Updated: Jan 24, 2020

The Prime Minister’s post-election ‘level up’ slogan refers to the commitment to more equally distribute income, growth and power in the United Kingdom. For this to be a real, long-term success, quite drastic change needs to occur in educational attainment and success in the country. Tony Blair was right to declare “education, education, education!” as his top priority for office, but over 10 years after the Prime Minister of devolution and university hikes, the UK stands amongst the worst performing rich nations in education inequality. This article offers some possible solutions to the problem at the level of the teacher and pupil. To be clear, structural-based, top-down solutions are also necessary, but they can be slow to come and often disappointing. In the meantime, individuals can do much to improve their lots.

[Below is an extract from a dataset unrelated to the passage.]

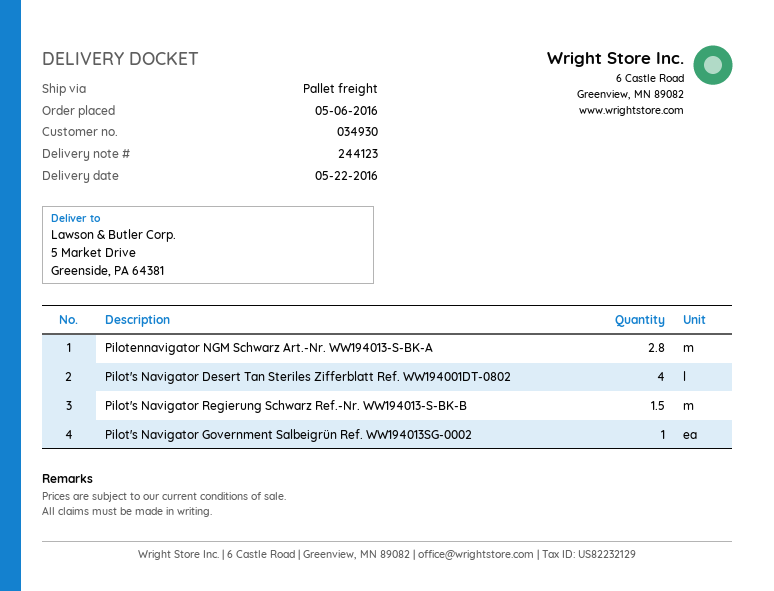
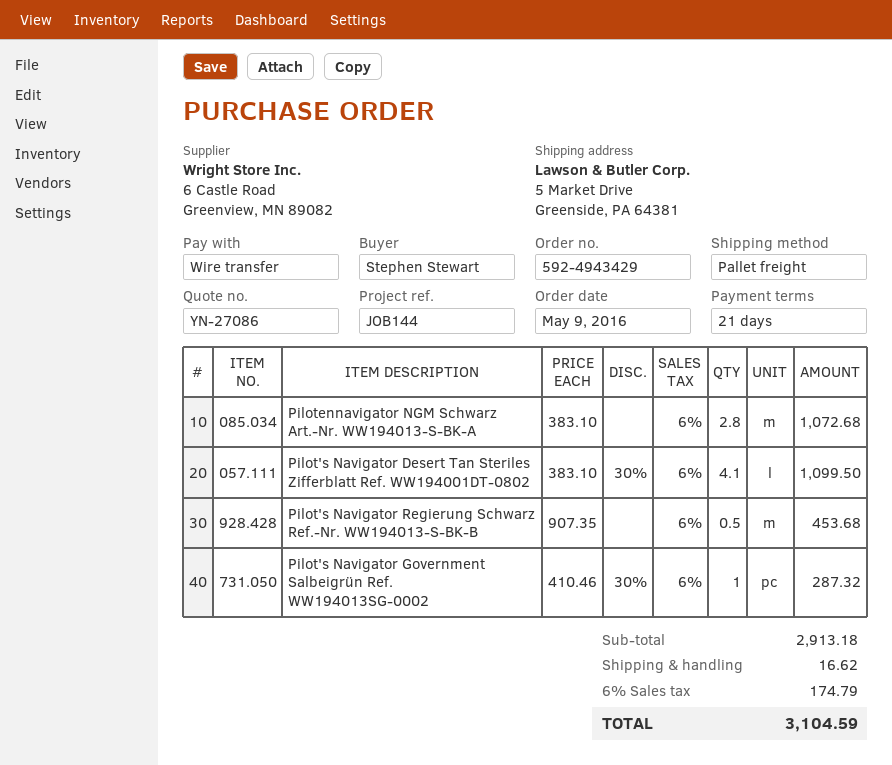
order date: 2016-05-06 -> 2016-05-09
Pilot's Navigator Desert Tan Steriles Zifferblatt Ref. WW194001DT-0802: 4 -> 4.1
Pilot's Navigator Regierung Schwarz Ref.-Nr. WW194013-S-BK-B: 1.5 -> 0.5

Teach First is clear. “The chance of a [British] child from a poorer background going to a higher-performing school is falling”. This is not wrong. Some poorer children are years behind their wealthy peers in relatively basic informal and formal educational attainments. This is reflected in universities, with up to 50% of Russell Group students having been privately educated or come from an otherwise higher-performing school. All universities, but especially Russell Group and especially regarding the most economically valuable or rigorous courses, check for ‘facilitating’, ‘useful’, ‘limited’, ‘less effective’ and ‘non-counting’ A-Levels, which constitute the training ground for university education. Privately educated children are significantly more likely to choose the higher-end A-Levels which entice good university admission officers. With that and the fruits of wealth on their side, they form a devastating opposition to state school pupils seeking valuable university places. Universities are also championed when they substantially decrease the proportion of privately educated students in their intakes. With the above information, one ought to stamp a considerable question mark over this blind praise. Rather, we may be better off championing individuals from low performing schools who end up in a university with a high proportion of privately educated students or/and such individuals who end up on the most rigorous university courses such as Medicine and Veterinary Science.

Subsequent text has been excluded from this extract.